The problem in business is that most leaders try to connect what they are saying to their own experience, rather than the experience of their people. “Profitability” and “competitive threat” may be highly meaningful to a chief executive, but probably mean nothing to a fork-lift truck driver.
Secondly, the relationship between meaning and representation. Meaning doesn’t exist in a vacuum. All the “components” of meaning the authors describe – purpose, strategy, values, “corporate DNA” and so on – are described in the abstract, but they are things that people have to represent to themselves in some form if they are to have any meaning. The strategy has to be written down. The business plan has to be drawn up.
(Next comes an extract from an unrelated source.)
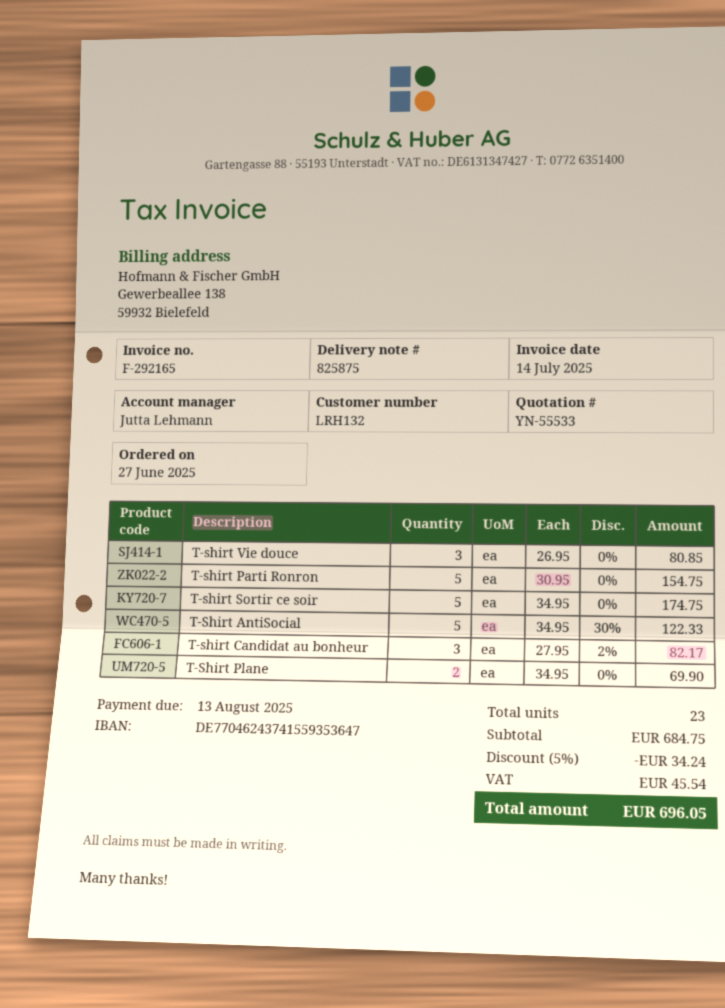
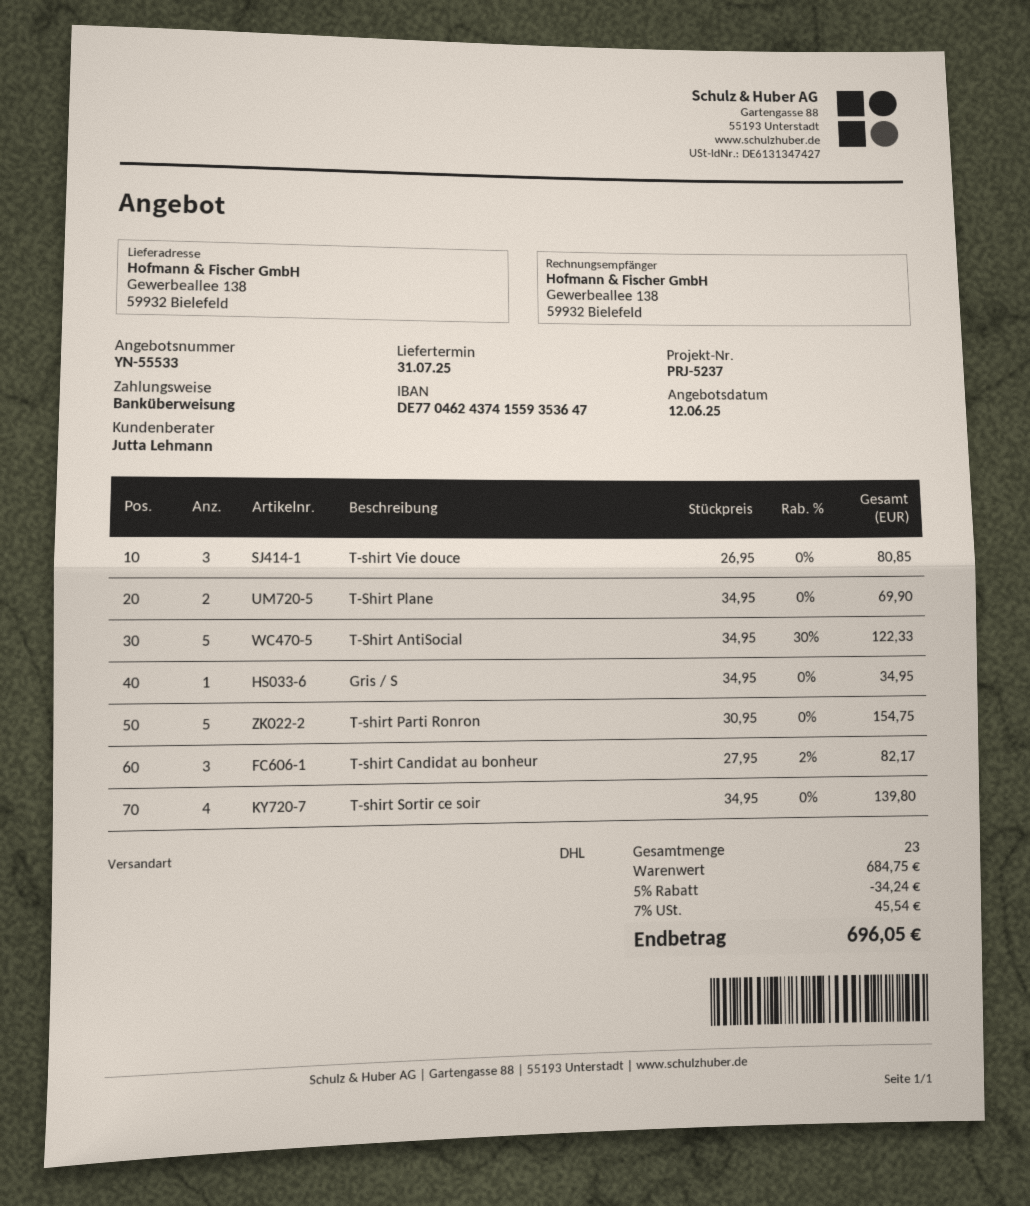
T-shirt Sortir ce soir: 5 x 34.95 = 174.75 -> 4 x 34.95 = 139.80
Gris / S: none -> 1 x 34.95 = 34.95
This makes it astonishing to me that there is virtually no discussion at all about communications. The main way in which leaders attempt to pro-actively make meaning for their people is through communications. I think most of those attempts fail because – as I said before – people can’t connect the abstract content they hear and read with the physical experience of their everyday lives.
So, in conclusion: There’s little here by way of practical advice that I haven’t read before. That doesn’t mean the book won’t be hugely valuable as a stimulus and source of ideas. But to my mind there’s a much fuller popular analysis of meaning yet to be written, that could cast new light on the problems this book addresses.